Difference listings:
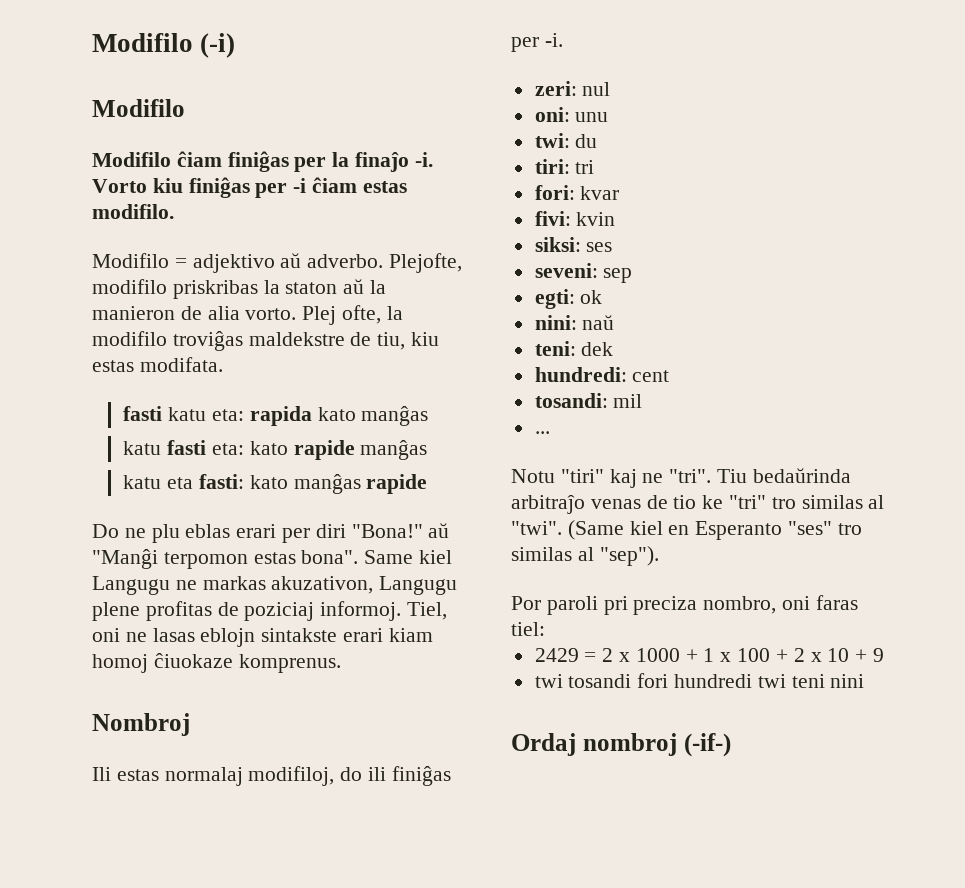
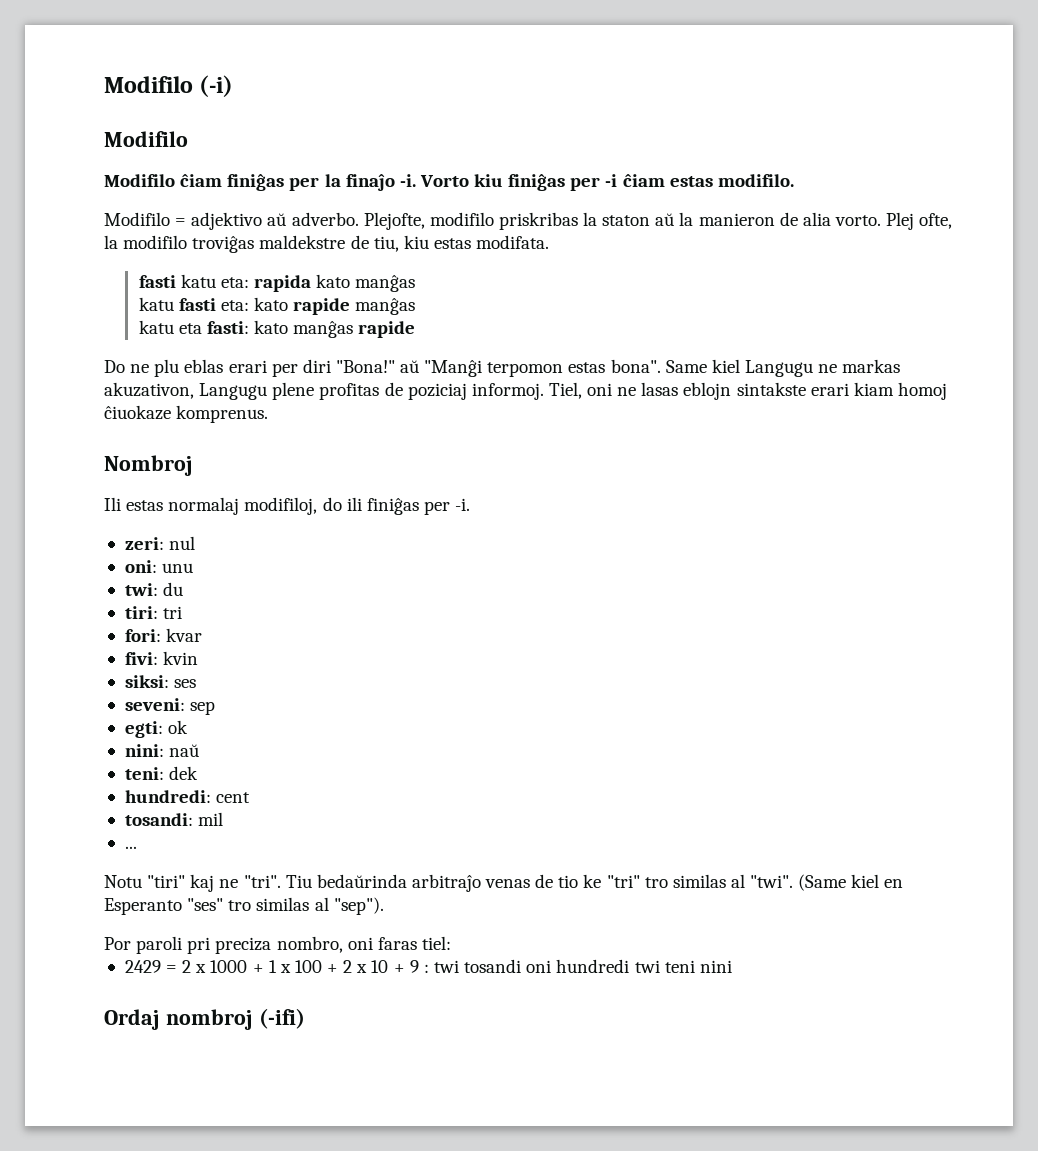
(884, 655) // -> [423,964,429,973] :
[637,673,669,688] fori -> [526,960,552,973] oni
[683,733,731,757] (-if-) -> [258,1008,305,1029] (-ifi)

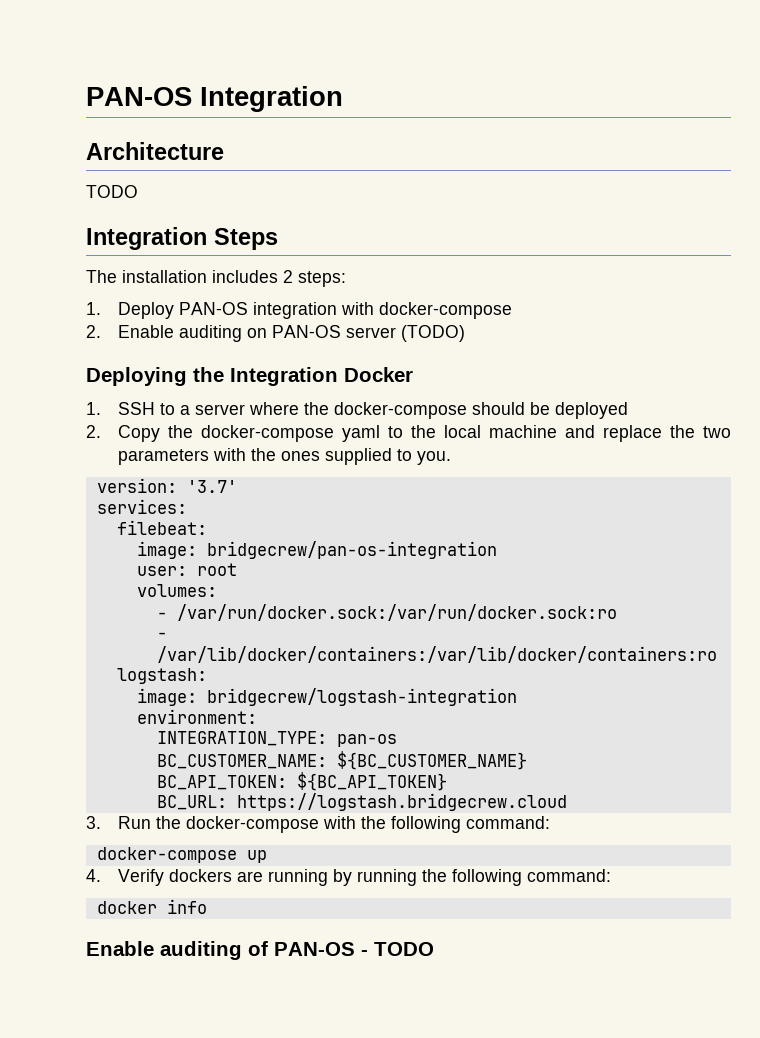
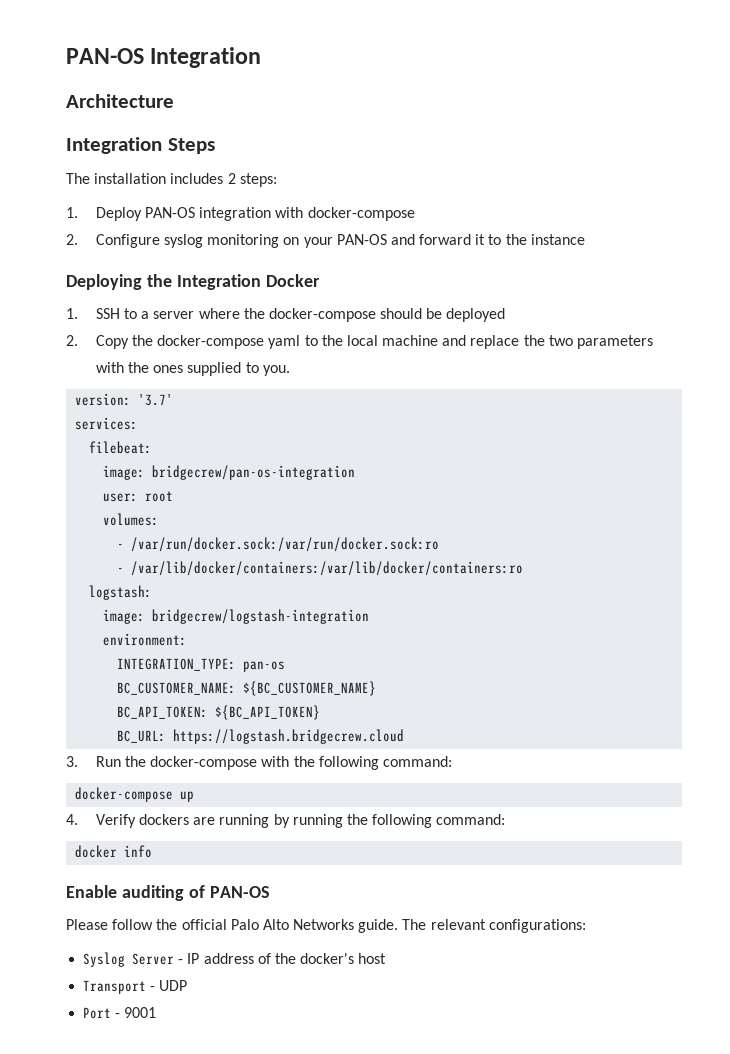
[86,185,138,198] // TODO -> (174, 101) none
[118,325,466,342] Enable auditing on PAN-OS server (TODO) -> [95,234,585,248] Configure syslog monitoring on your PAN-OS and forward it to the instance
[361,942,434,956] - TODO -> [66,919,586,933] [83,952,387,967] [83,980,188,994] [83,1007,157,1019] // Please follow the official Palo Alto Networks guide. The relevant configurations: // Syslog Server - IP address of the docker's host // Transport - UDP // Port - 9001

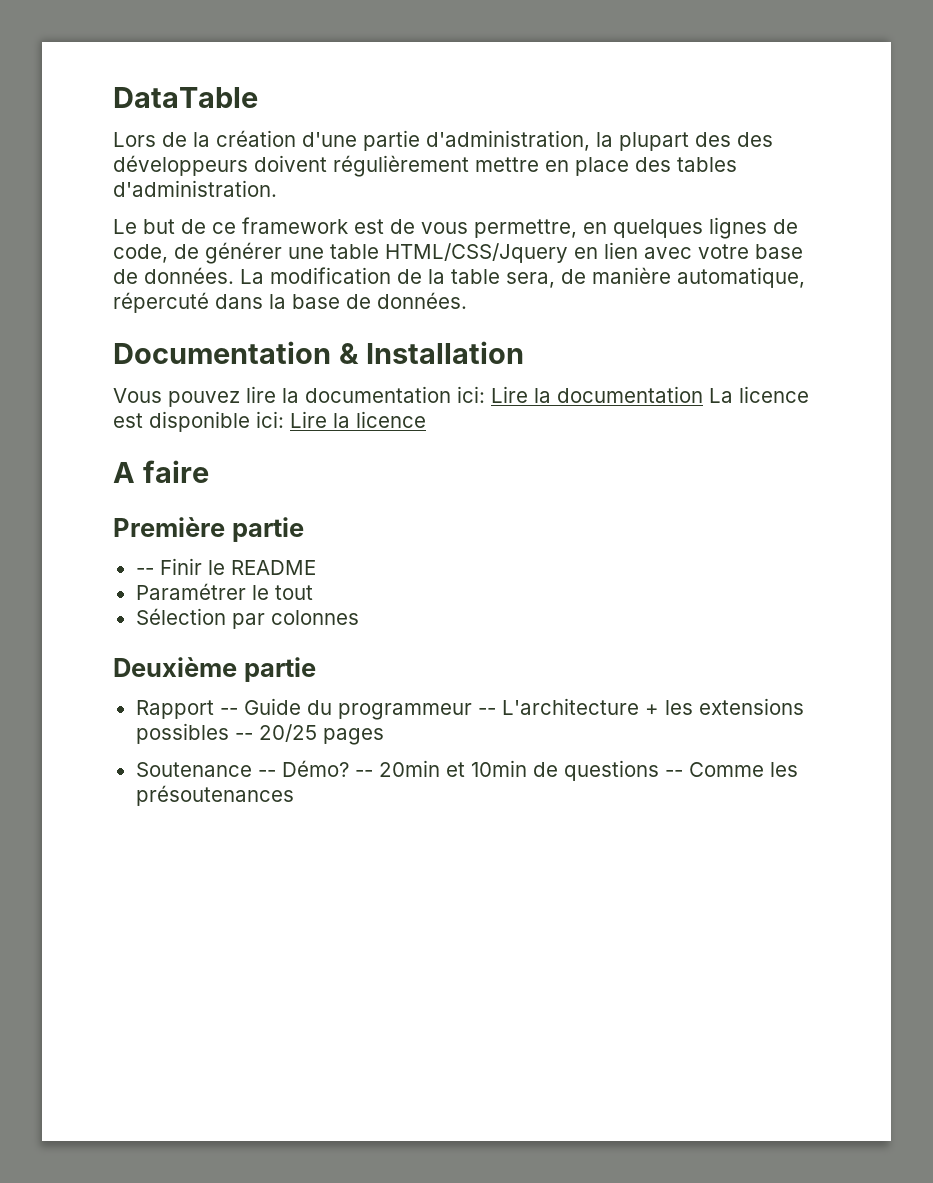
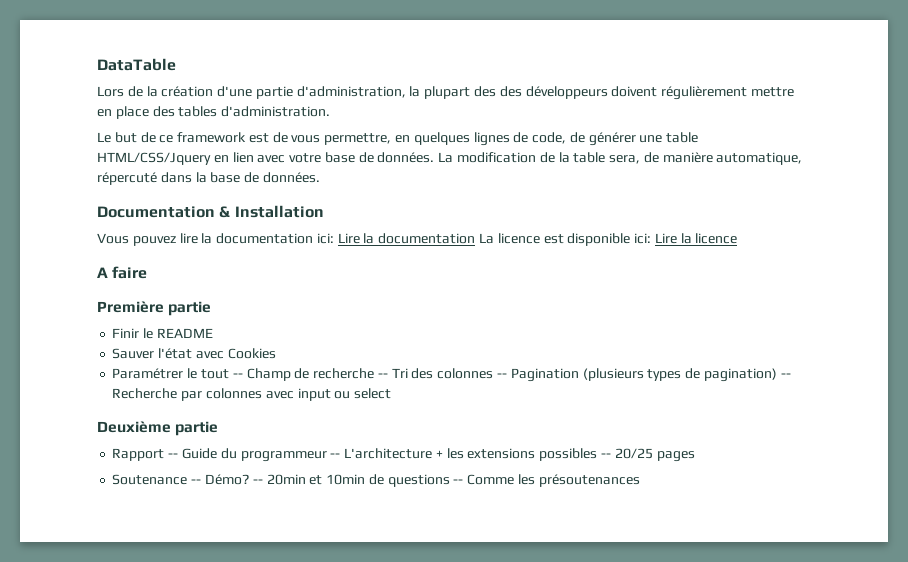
[135,568,154,575] -- -> (212, 308) none
(316, 567) none -> [112,348,276,359] // Sauver l'état avec Cookies
[135,608,359,629] // Sélection par colonnes -> [232,368,791,382] [112,388,392,401] -- Champ de recherche -- Tri des colonnes -- Pagination (plusieurs types de pagination) -- Recherche par colonnes avec input ou select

▶ What you need to do
Could you retype the records above exactly, omitting the pictures?

▶ The completed task
(884, 655) // -> [423,964,429,973] :
[637,673,669,688] fori -> [526,960,552,973] oni
[683,733,731,757] (-if-) -> [258,1008,305,1029] (-ifi)

[86,185,138,198] // TODO -> (174, 101) none
[118,325,466,342] Enable auditing on PAN-OS server (TODO) -> [95,234,585,248] Configure syslog monitoring on your PAN-OS and forward it to the instance
[361,942,434,956] - TODO -> [66,919,586,933] [83,952,387,967] [83,980,188,994] [83,1007,157,1019] // Please follow the official Palo Alto Networks guide. The relevant configurations: // Syslog Server - IP address of the docker's host // Transport - UDP // Port - 9001

[135,568,154,575] -- -> (212, 308) none
(316, 567) none -> [112,348,276,359] // Sauver l'état avec Cookies
[135,608,359,629] // Sélection par colonnes -> [232,368,791,382] [112,388,392,401] -- Champ de recherche -- Tri des colonnes -- Pagination (plusieurs types de pagination) -- Recherche par colonnes avec input ou select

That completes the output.